The insurance claims landscape is currently facing significant challenges. A combination of economic and operational factors is creating a profitability squeeze that is testing the industry's traditional operating models. Cost inflation and increasing claim volumes are driving up losses. For instance, in North America, bodily injury severity increased by 9.2% year-over-year in 2024. Additionally, the Insurance Research Council analysis indicates that personal auto losses rose at a 14% annualized rate between 2020 and 2024. In the UK, total claims paid by motor insurers rose to a record £11.7 billion, which is 17% in 2024.1
At the same time, claims processing is slowing. A 2024 review by the UK's Financial Conduct Authority (FCA) found that resolving term life insurance claims can take between 53 and 122 days.2 These delays and rising costs inevitably lead to higher premiums. The Association of British Insurers (ABI) reported that the annual average cost of motor insurance in the UK rose by 15% in 2024 compared to the previous year.1 This strategy of passing costs to consumers is reaching its limit; record premium hikes are fueling record policy shopping, with over 45% of U.S. auto policies shopped at least once in 2024, leading to a 22% increase in policy churn since 2021.3
Higher losses, slower cycle times, customer resistance to price hikes, and tighter regulatory oversight create tremendous pressure. The confluence of all these pressures makes it clear that traditional claims IT systems and manual processes are no longer sustainable. Customers are demanding fast, transparent service, regulators are demanding fairness and oversight, and insurers are having to control costs through a new lever: radical operational efficiency.
Insurers must now rethink claims delivery. Piecemeal automation and legacy “digitalization” have not delivered breakthrough improvements. Instead, the industry is moving toward service-as-software – treating every element of claims servicing as an automated, software-defined service. Under this model, advanced AI systems and bots autonomously deliver entire claims services that humans previously did.
A recent industry example is Snapsheet’s claims platform, which automates the end-to-end process. Its system enables consumers to file electronic First Notice of Loss (FNOL) forms, assigns tasks, dispatches work, and sends payments directly to customers’ bank accounts. For clients like the insurtech Clearcover, this has enabled the settlement of some auto damage claims in under 30 minutes, from First Notice of Loss (FNOL) to payment.4 In effect, claims handling becomes a software-delivered service: always-on, scalable, and built on AI rather than human labor.
In an AI-driven world, Service-as-Software (sometimes abbreviated as SaS) extends beyond the traditional Software-as-a-Service (SaaS) model. Where SaaS provides users with access to a tool they must operate themselves, SaS delivers a complete, automated outcome. It is a model where intelligent agents and agentic workflows make autonomous decisions, drive dynamic processes, and render services just as humans would. The cognitive load is now mastered by AI, making it possible for software to deliver services that humans traditionally did.

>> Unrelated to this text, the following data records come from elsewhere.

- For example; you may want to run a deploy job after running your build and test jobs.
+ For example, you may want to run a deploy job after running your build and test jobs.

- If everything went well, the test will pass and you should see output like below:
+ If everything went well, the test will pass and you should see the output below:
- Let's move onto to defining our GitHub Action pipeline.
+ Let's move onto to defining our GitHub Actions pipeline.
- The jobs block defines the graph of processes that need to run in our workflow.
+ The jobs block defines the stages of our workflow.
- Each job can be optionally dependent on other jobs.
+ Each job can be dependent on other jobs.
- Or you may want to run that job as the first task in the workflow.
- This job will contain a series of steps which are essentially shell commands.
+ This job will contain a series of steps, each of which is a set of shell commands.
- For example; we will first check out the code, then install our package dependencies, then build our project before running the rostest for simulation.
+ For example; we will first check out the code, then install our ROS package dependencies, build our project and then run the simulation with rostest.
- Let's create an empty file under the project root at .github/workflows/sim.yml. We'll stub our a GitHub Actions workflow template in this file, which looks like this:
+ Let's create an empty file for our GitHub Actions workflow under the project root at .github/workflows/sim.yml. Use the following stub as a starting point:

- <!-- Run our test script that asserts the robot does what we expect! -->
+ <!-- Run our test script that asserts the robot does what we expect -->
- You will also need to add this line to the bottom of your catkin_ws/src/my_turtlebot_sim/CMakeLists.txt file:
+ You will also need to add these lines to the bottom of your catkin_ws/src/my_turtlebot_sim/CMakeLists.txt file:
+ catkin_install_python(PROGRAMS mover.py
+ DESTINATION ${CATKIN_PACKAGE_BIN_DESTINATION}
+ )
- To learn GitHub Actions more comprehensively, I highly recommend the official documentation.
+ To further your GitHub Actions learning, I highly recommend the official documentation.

In claims, this means AI agents can handle intake, documentation, review, fraud detection, and customer communication with minimal human intervention, effectively “delivering” the claims service as a complete, automated package. 5
Table 1 Illustrates the fundamental shift from a manual, linear claims process to a dynamic, automated service delivery model powered by agentic AI.
Dimension | Traditional Claims Service | Agent-Driven Service-as-Software (SaS) |
Process Flow | Linear, sequential, and characterized by manual handoffs between siloed tasks (e.g., intake, review, payment). | Dynamic, parallel processing orchestrated by a central intelligence. Tasks are executed concurrently, and the workflow adapts in real-time. |
Human Role | Focused on process execution: manual data entry, repetitive checks, document review, and direct communication for status updates. | Focused on strategic oversight: managing exceptions flagged by AI, handling complex, high-empathy cases, and continuously improving the system's logic and performance. |
Technology | Reliant on legacy core systems, basic digital forms, and email/phone for coordination. | Built on modern, API-driven architecture featuring agentic AI, multi-agent systems, and integrated data sources. |
Customer Experience | Reactive, often slow, and opaque. Customers must initiate contact for updates, which can result in long waiting periods. | Proactive, real-time, and transparent. Customers receive automated updates, can self-serve 24/7, and experience dramatically accelerated settlement times. |
Business Value | High operational costs, long cycle times, risk of human error, and potential for customer dissatisfaction. | Reduced Loss Adjustment Expenses (LAE), significantly shorter cycle times, improved accuracy and consistency, and enhanced customer satisfaction and retention. |
As illustrated above, this shift involves redistributing work, with routine tasks and decision-making steps being transferred from people to intelligent agents. For example, an AI agent can review an accident report instead of a claims adjuster reviewing it manually. The agent can extract data (via LLM/computer vision/NLP), check policy coverage, and even generate an explanation for the decision, all automatically. The result is reduced human cognitive load, faster processing, and more consistent service. This “agentic AI” approach yields human benefits, including reduced effort, increased productivity, and lower operational costs.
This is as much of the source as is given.